Some lines in the records below may hold the word "płasko"; give the number of those lines and nothing else.

--- Supplied material Enclosed Below ---

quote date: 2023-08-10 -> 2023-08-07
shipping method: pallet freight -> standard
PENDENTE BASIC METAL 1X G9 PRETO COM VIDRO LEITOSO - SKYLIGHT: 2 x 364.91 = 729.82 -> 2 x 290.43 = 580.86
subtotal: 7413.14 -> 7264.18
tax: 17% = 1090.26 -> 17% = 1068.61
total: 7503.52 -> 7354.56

--- End of Enclosed Supplied material ---
--- Supplied material Enclosed Below ---

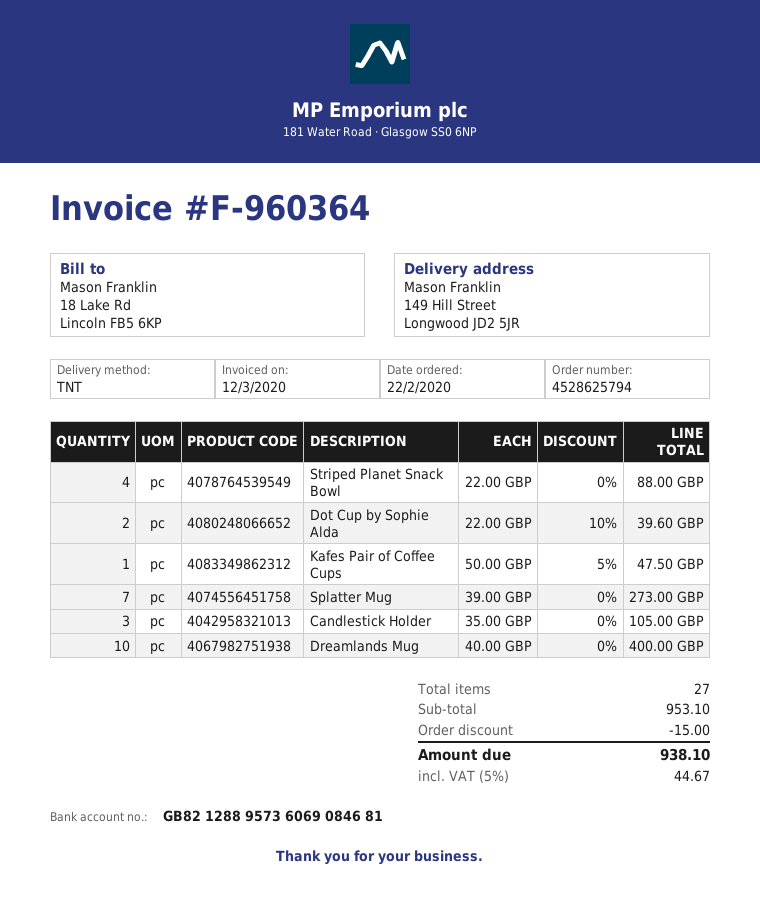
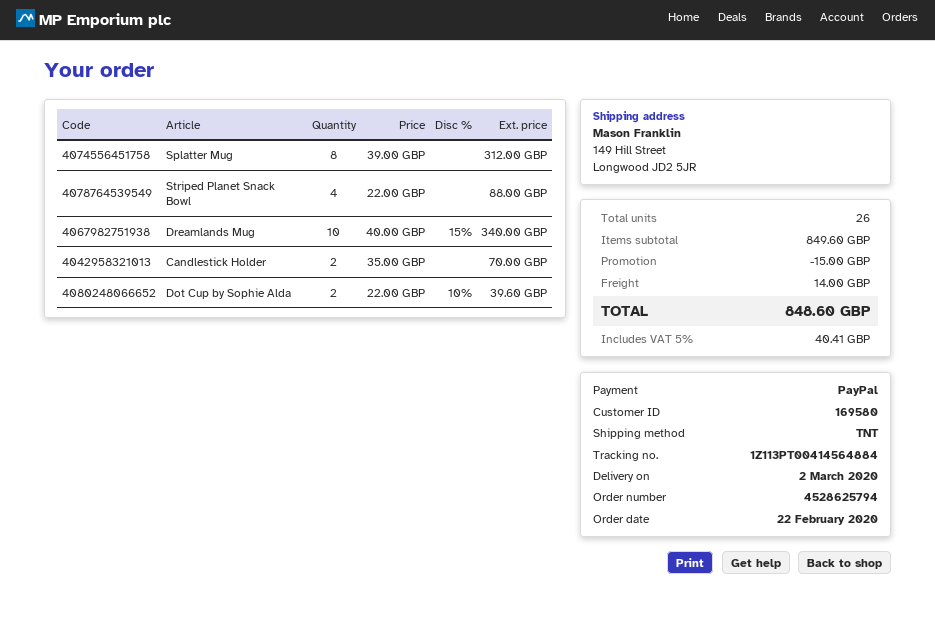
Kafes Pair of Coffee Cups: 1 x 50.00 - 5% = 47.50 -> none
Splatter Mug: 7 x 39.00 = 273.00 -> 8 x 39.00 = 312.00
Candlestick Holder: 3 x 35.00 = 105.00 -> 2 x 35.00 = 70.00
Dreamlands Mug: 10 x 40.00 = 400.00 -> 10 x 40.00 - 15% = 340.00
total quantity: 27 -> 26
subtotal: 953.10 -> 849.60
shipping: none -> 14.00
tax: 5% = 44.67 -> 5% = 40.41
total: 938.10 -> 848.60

--- End of Enclosed Supplied material ---
--- Supplied material Enclosed Below ---

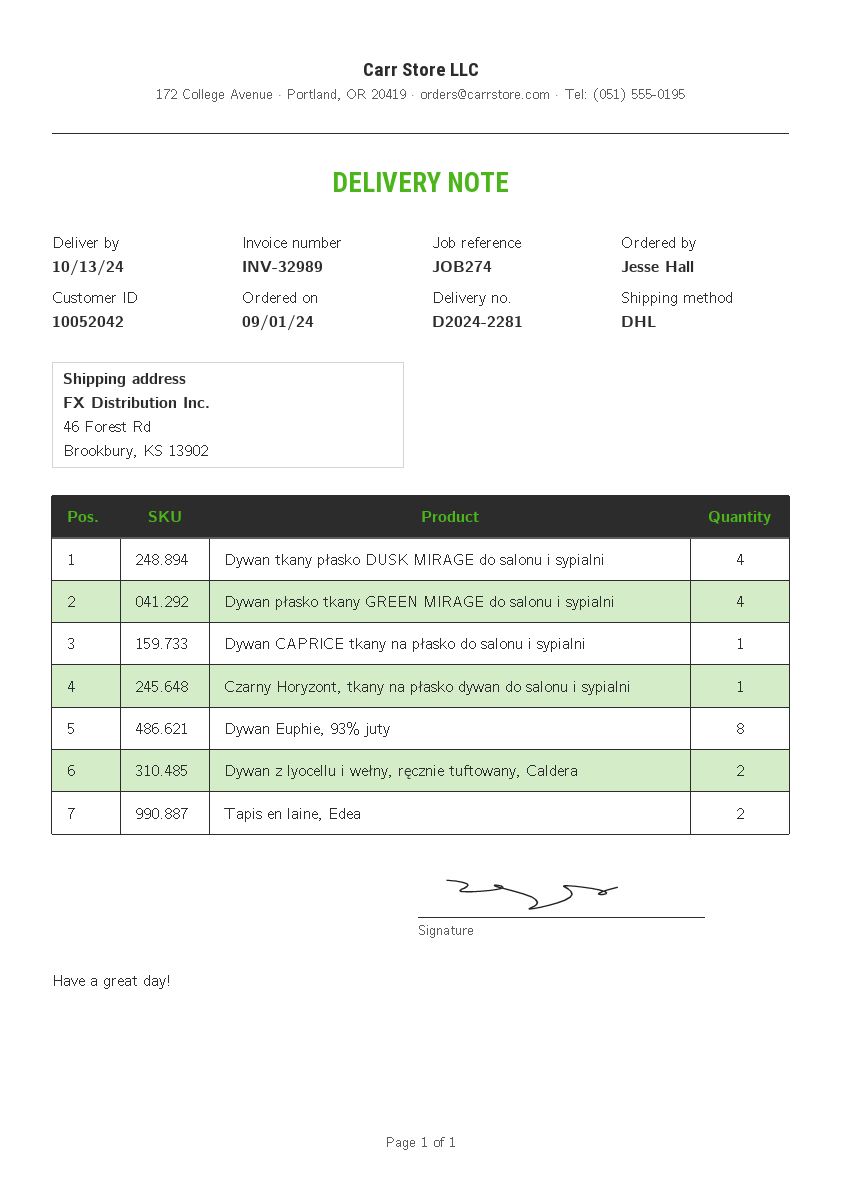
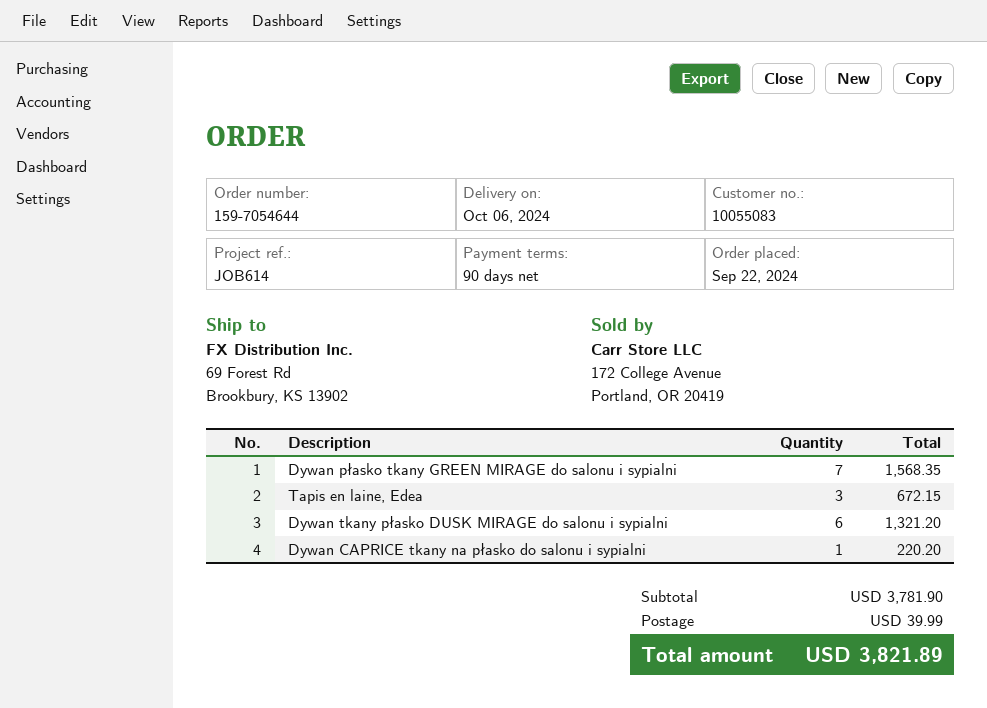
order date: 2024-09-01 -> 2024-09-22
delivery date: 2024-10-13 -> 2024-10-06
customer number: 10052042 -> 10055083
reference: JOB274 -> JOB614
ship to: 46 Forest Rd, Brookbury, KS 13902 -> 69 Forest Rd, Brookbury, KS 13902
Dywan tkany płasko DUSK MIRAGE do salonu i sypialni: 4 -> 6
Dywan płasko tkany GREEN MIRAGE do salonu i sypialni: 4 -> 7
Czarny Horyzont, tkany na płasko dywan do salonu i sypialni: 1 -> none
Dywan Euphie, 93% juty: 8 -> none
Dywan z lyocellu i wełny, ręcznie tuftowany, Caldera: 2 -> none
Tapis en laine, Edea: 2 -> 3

--- End of Enclosed Supplied material ---

# [Response to the exercise]
3